Todd Ordal, Colorado Biz magazine, 3/29/12
I'm always amazed at how many leaders expect people to work against their own self-interest. Some examples: Pitch in on an extra project for no possible reward. Show initiative when constantly second-guessed. Care about the company's financial performance when treated like a mule and sharing no gain. Some of these leaders complain that there's no loyalty anymore. There may be some truth to that, but I see it more as an algebraic equation. L (Loyalty) = PR (Perceived Rewards). PRs, however, can mean different things to different people. Several of my kids who are in their 20s are extremely loyal to their employers, but they also get high PRs. One daughter's PR is working with other talented artists, even though her monetary rewards are low. If [she] had to work with capitalists like me, she wouldn't be as loyal. A few years ago, I met with a CEO who didn't understand why he couldn't get people to come in early or work past 5 p.m. He "couldn't find any good people." He tried mandating longer hours (you can imagine how that went over). He tried hiring new people... repeatedly. He tried tightly monitoring employees' work. However, he didn't try positive feedback, allowing them to come up with their own solutions or sharing any of the large amount of money he made. He expected big L with very little PR. Some people have a natural reservoir of L. They have a positive outlook and bust their tail. However, they still need PRs to stay engaged over the long haul. Others tend toward the "show me the money" end of the spectrum and only put out good energy if they see the reward plainly and quickly. If handled correctly, they can be great assets as well. The invisible hand of self-interest can either guide your actions as a leader or slap you across the face. Make your choice.
Commentary: Employee turnover will decrease if arts companies "go green"

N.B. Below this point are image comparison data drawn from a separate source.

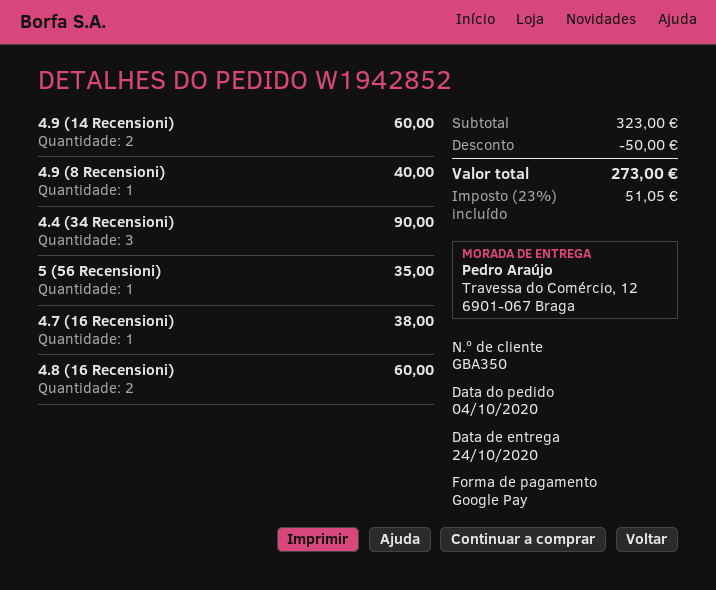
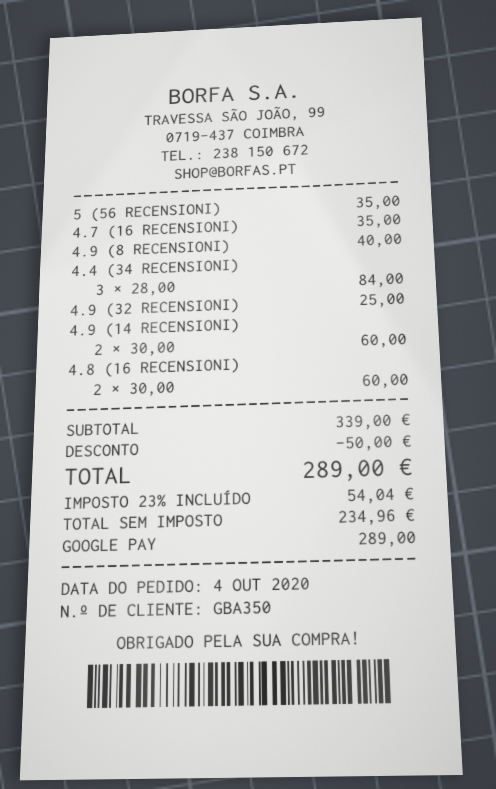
4.4 (34 Recensioni): 3 for 90.00 -> 3 for 84.00
4.7 (16 Recensioni): 1 for 38.00 -> 1 for 35.00
4.9 (32 RECENSIONI): none -> 1 for 25.00
subtotal: 323.00 -> 339.00
tax: 23% = 51.05 -> 23% = 54.04
total: 273.00 -> 289.00

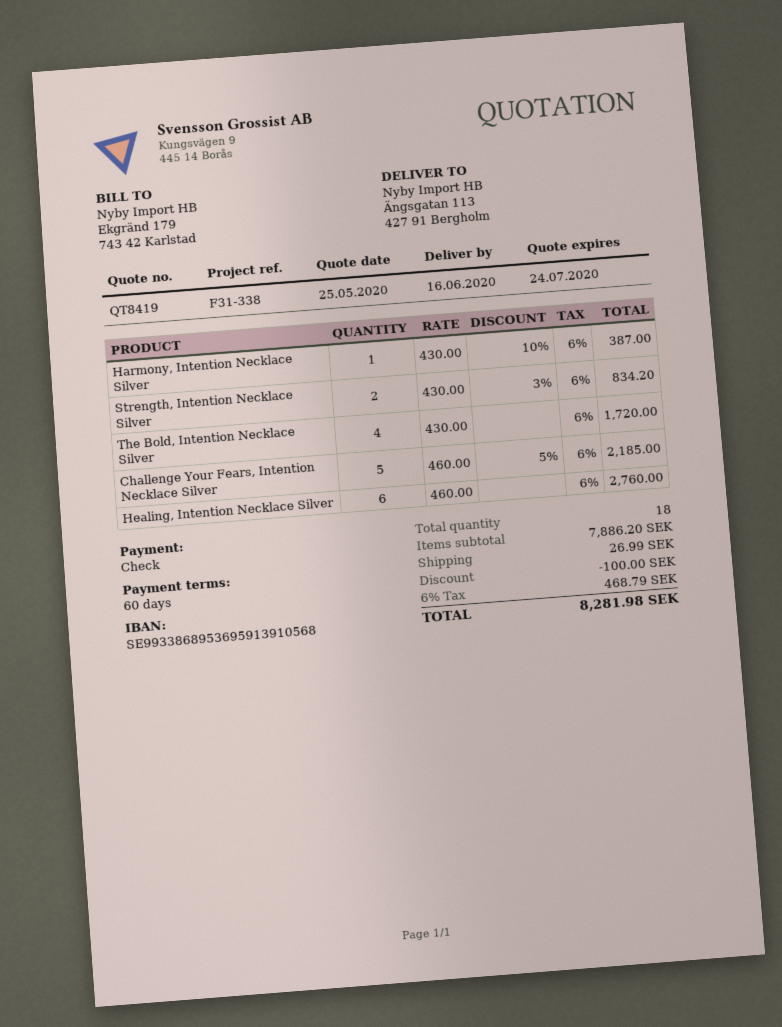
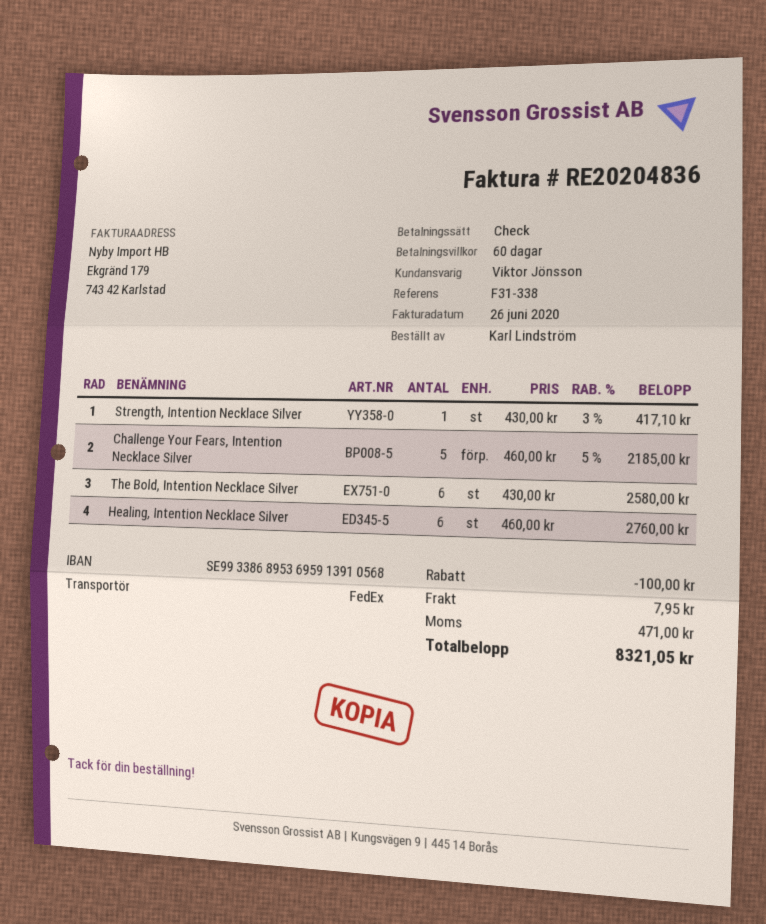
Harmony, Intention Necklace Silver: 1 x 430.00 - 10% = 387.00 -> none
Strength, Intention Necklace Silver: 2 x 430.00 - 3% = 834.20 -> 1 x 430.00 - 3% = 417.10
The Bold, Intention Necklace Silver: 4 x 430.00 = 1720.00 -> 6 x 430.00 = 2580.00
shipping: 26.99 -> 7.95
tax: 468.79 -> 471.00
total: 8281.98 -> 8321.05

Drama Biz magazine, 3/9/12
According to the U.S. Green Building Council, buildings are responsible for 72% of electricity consumption, consume 40% of our raw materials, spew 38% of all CO2 emissions, create 136 million tons of construction waste, and use 15 trillion gallons of water per year in the United States alone. Green buildings, on the other hand, consume 26% less energy while emitting 33% fewer greenhouse gases. Now take a deep breath - because those are significant numbers that should give us pause. But it does not mean we should all go out and start looking for a green architect and a wealthy donor. Not yet, anyway. Rebuilding from the ground up is not the first step. Experts agree that the first and most important thing you can do is improve conservation and efficiency within your current operation and facility. Ian Garrett, Executive Director of the Los Angeles-based Center for Sustainable Practice in the Arts, has a very clear idea of what a theatre can do today to move toward a green future. "The best thing a theatre can do to go green right now is just to record what they use," he says. According to Garrett this relatively simple and routine effort can go a long way by informing a theatre of what needs to be reduced in the first place. There are a number of business benefits [to "going green."]. [It] inspires a theatre's own employees, as they feel themselves to be working for an institution whose values they (most likely) wholeheartedly support -- so employee turnover will decrease, and theatres will be able to attract more talented designers, directors, and actors. Decreasing local toxins and pollutants will also improve employee health and satisfaction. And, of course, many of the steps taken to go green will save the theatre money in both the short and long run; in some cases, lots of money.